- [ABOUT THIS TASK] Among these entries, count the lines containing the word "Table" and answer with only the number.

Source records:
╔══
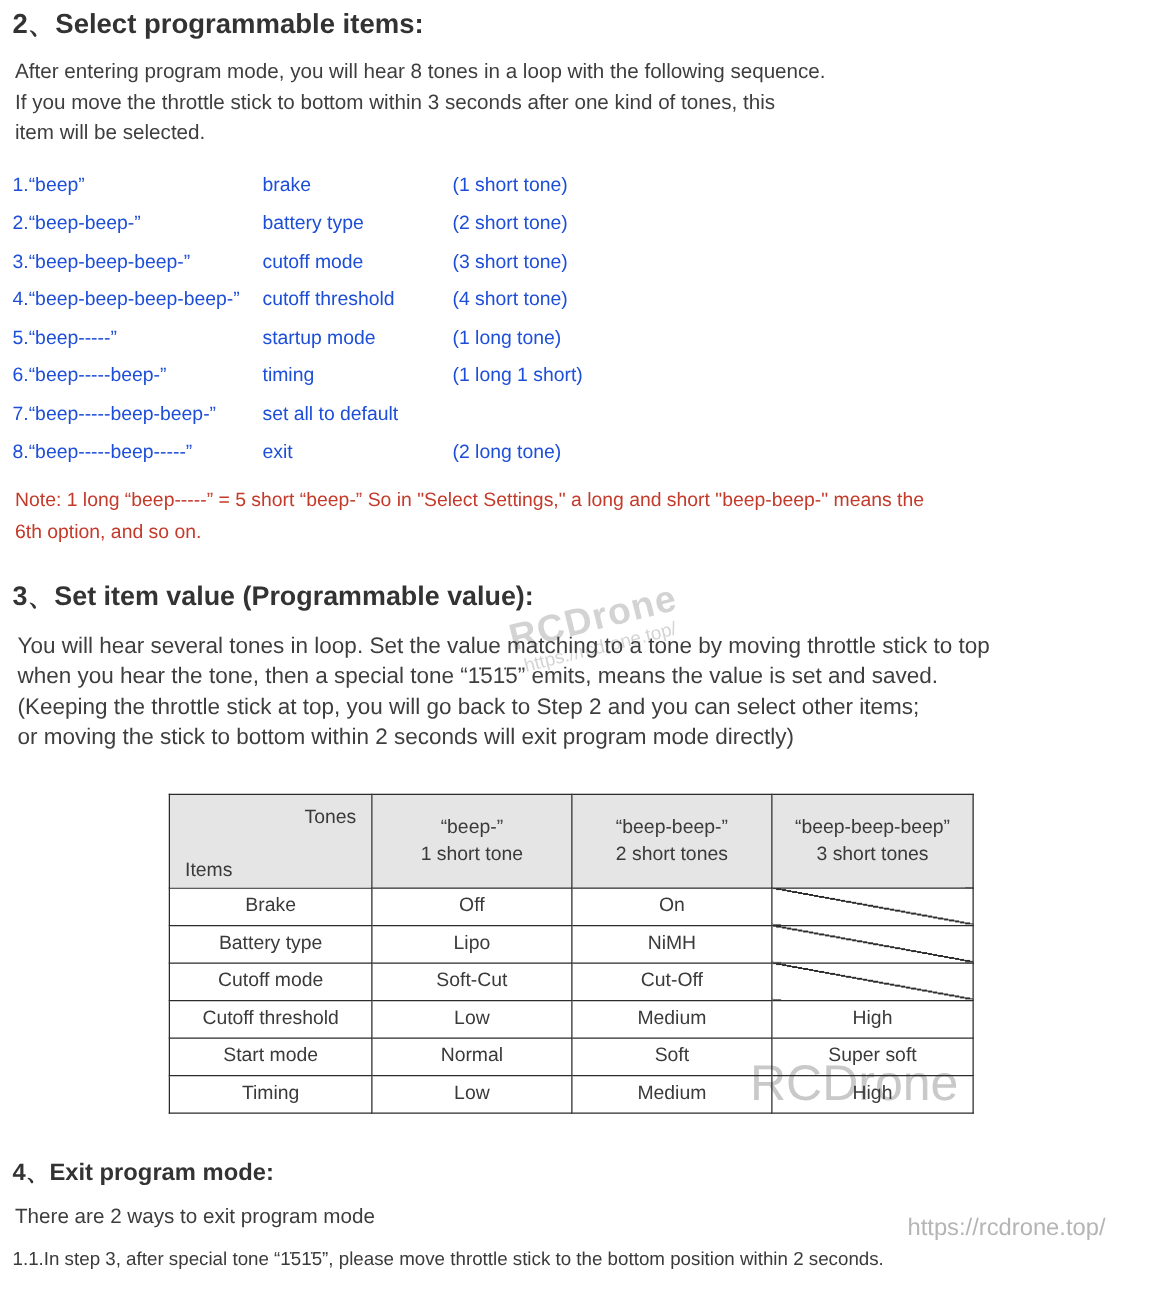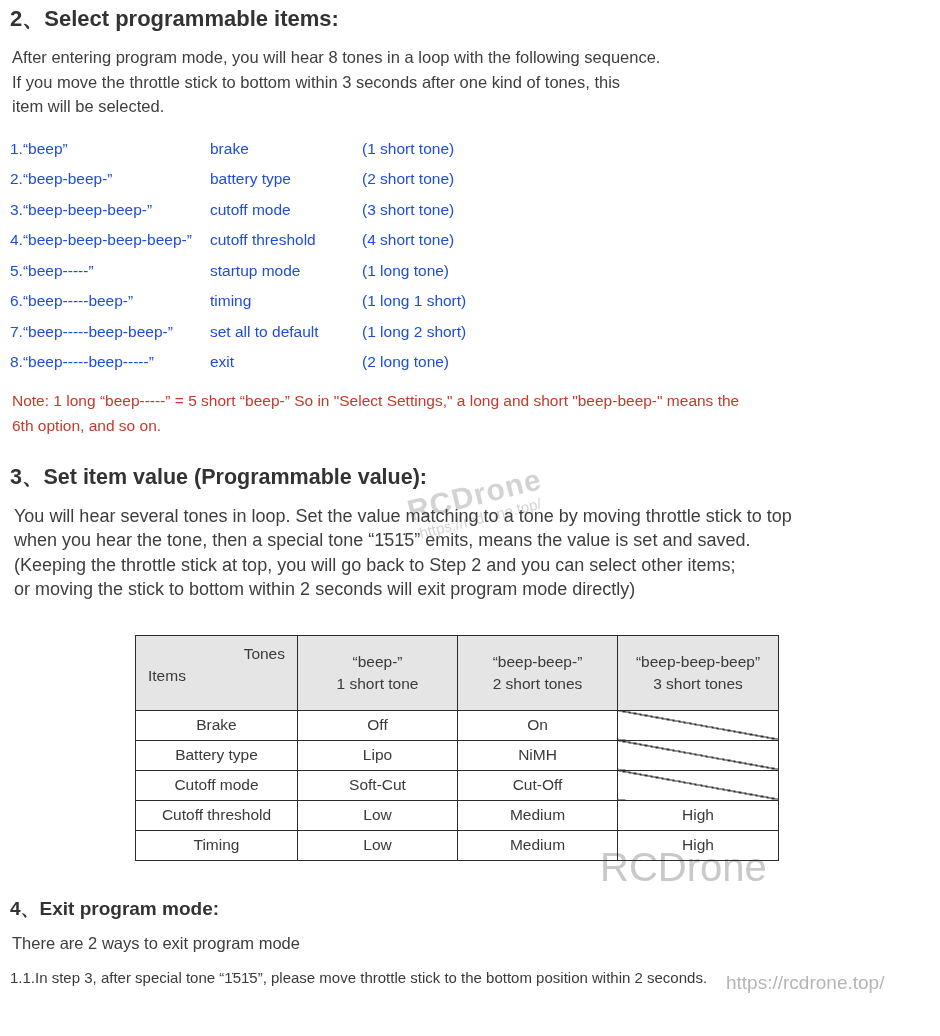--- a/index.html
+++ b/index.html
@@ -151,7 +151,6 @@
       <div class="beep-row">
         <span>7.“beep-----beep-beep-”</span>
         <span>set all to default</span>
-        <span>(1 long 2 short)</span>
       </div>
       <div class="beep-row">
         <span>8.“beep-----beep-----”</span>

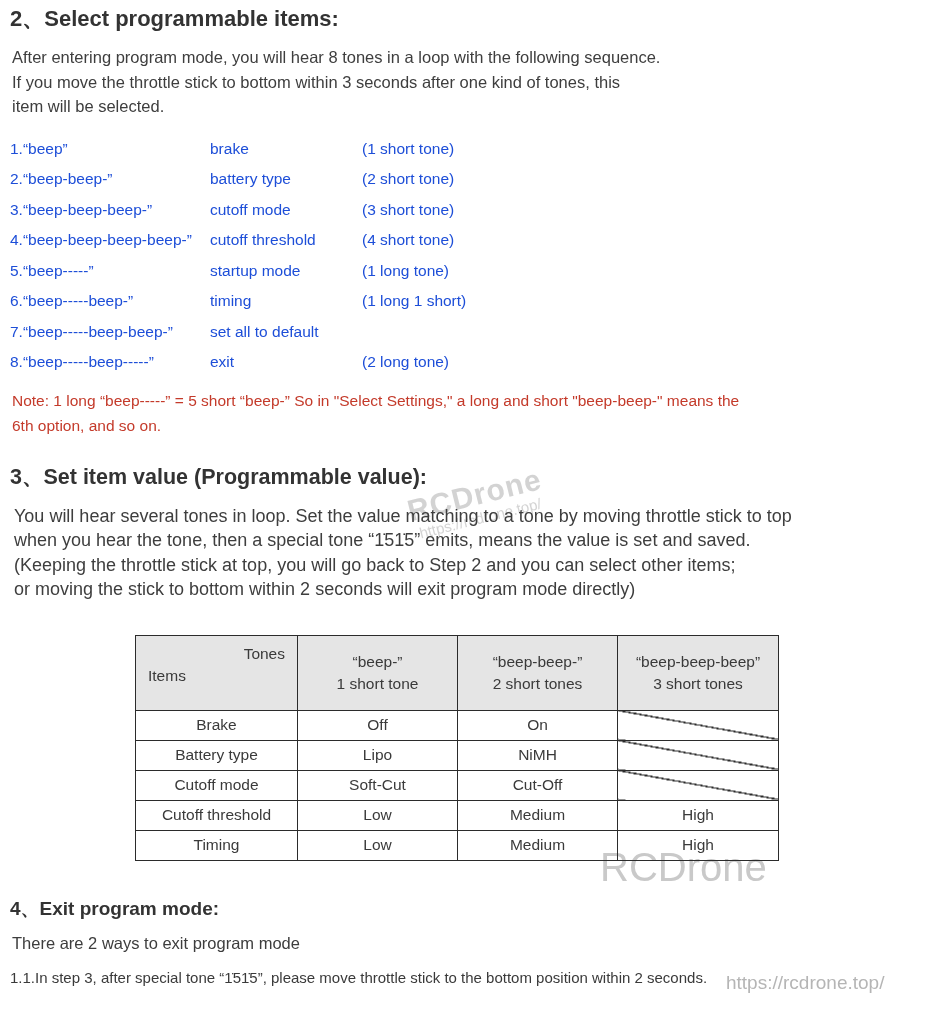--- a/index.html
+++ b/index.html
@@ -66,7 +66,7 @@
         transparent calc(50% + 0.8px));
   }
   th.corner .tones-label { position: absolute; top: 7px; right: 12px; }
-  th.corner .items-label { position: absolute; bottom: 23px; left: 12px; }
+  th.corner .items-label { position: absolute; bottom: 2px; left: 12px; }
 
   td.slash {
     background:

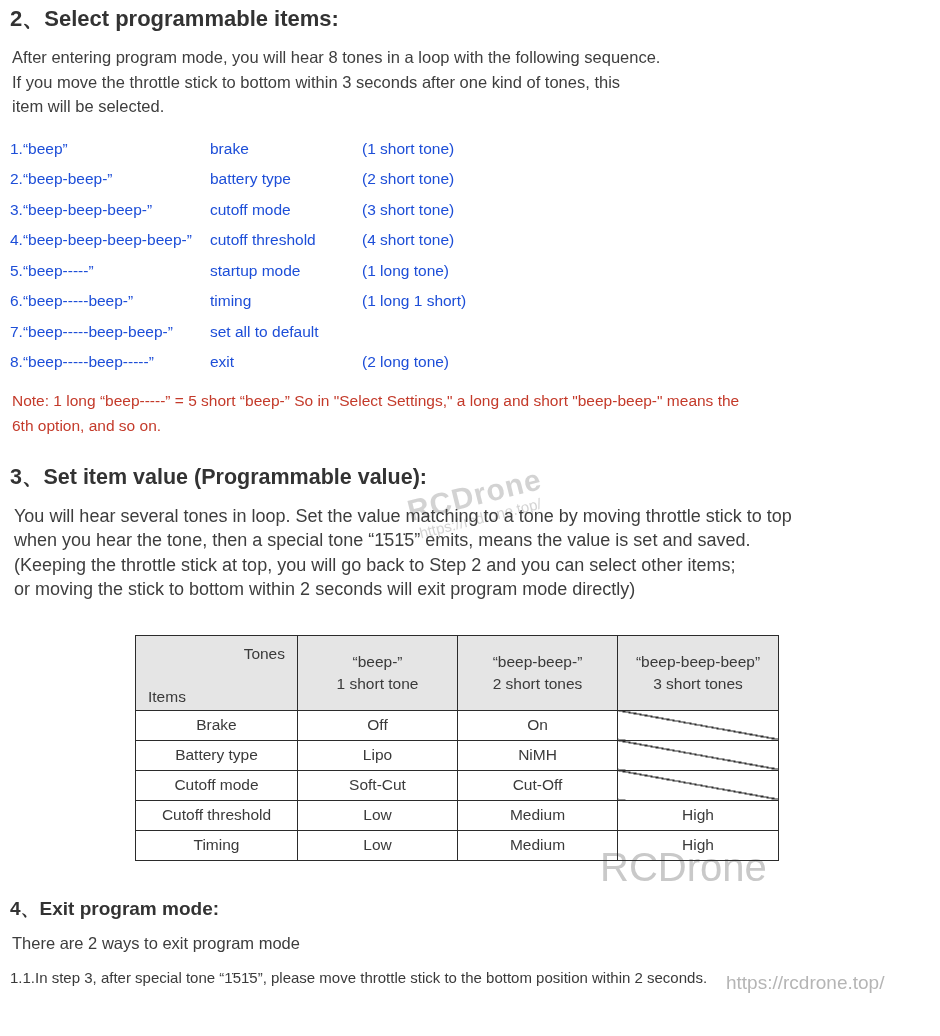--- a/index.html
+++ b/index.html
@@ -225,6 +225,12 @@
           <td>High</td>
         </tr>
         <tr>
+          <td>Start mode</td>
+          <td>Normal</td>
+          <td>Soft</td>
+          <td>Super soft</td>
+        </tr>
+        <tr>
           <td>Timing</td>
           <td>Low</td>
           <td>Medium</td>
╚══
╔══
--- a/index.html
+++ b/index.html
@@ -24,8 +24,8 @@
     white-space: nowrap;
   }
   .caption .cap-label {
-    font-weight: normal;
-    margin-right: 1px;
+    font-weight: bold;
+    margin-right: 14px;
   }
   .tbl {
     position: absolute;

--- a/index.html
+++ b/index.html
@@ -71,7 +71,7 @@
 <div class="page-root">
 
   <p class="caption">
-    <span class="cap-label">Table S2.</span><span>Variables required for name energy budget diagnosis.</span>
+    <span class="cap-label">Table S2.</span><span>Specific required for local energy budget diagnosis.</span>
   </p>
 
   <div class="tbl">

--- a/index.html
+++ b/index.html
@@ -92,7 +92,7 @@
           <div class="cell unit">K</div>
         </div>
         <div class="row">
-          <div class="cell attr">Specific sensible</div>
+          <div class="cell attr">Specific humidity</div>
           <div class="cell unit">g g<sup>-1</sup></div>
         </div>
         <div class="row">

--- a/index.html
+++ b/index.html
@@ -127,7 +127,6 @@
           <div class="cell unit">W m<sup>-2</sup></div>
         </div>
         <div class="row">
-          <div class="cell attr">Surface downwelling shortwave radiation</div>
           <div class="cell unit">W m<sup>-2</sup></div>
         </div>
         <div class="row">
╚══
- [ANSWER TO THIS TASK] 2